==== Records ====
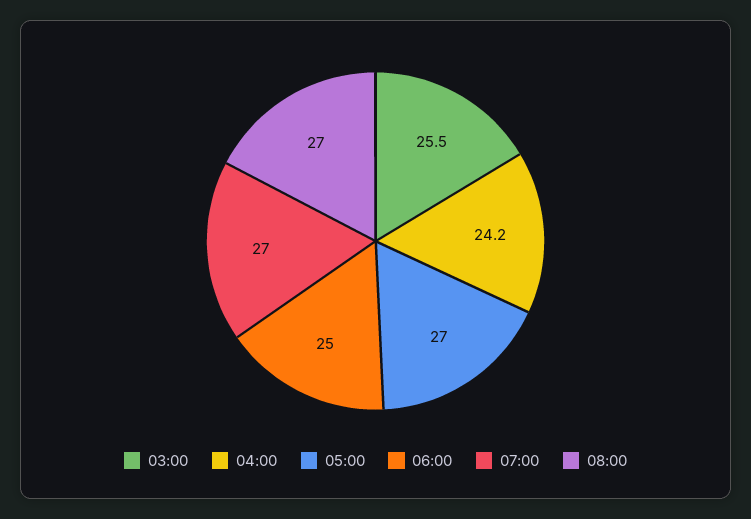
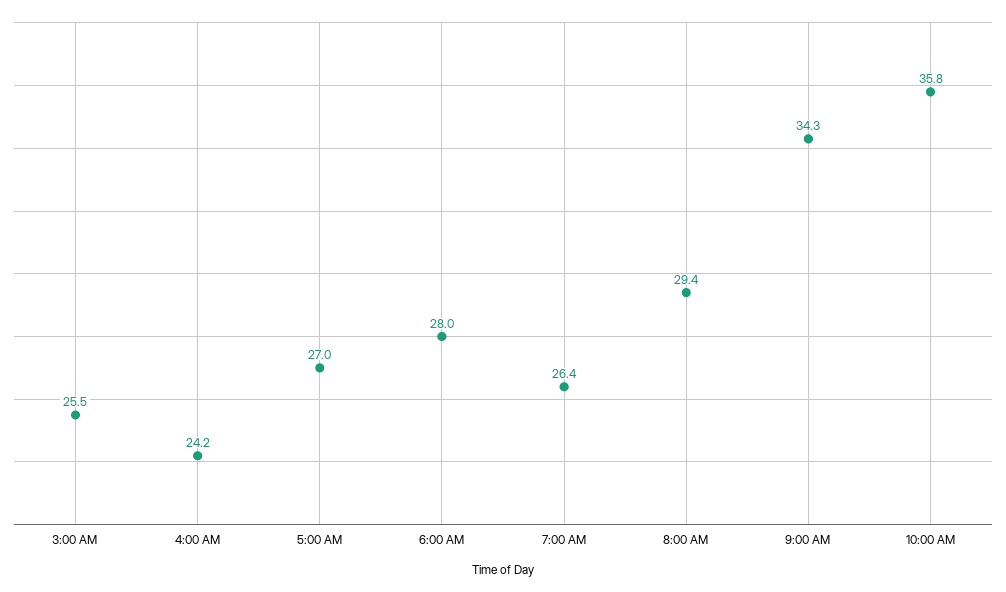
06:00: 25 -> 28
07:00: 27 -> 26.4
08:00: 27 -> 29.4
9:00 AM: none -> 34.3
10:00 AM: none -> 35.8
====
Please print the listing above again word for word, without its pictures.

▶ Output for this task:
06:00: 25 -> 28
07:00: 27 -> 26.4
08:00: 27 -> 29.4
9:00 AM: none -> 34.3
10:00 AM: none -> 35.8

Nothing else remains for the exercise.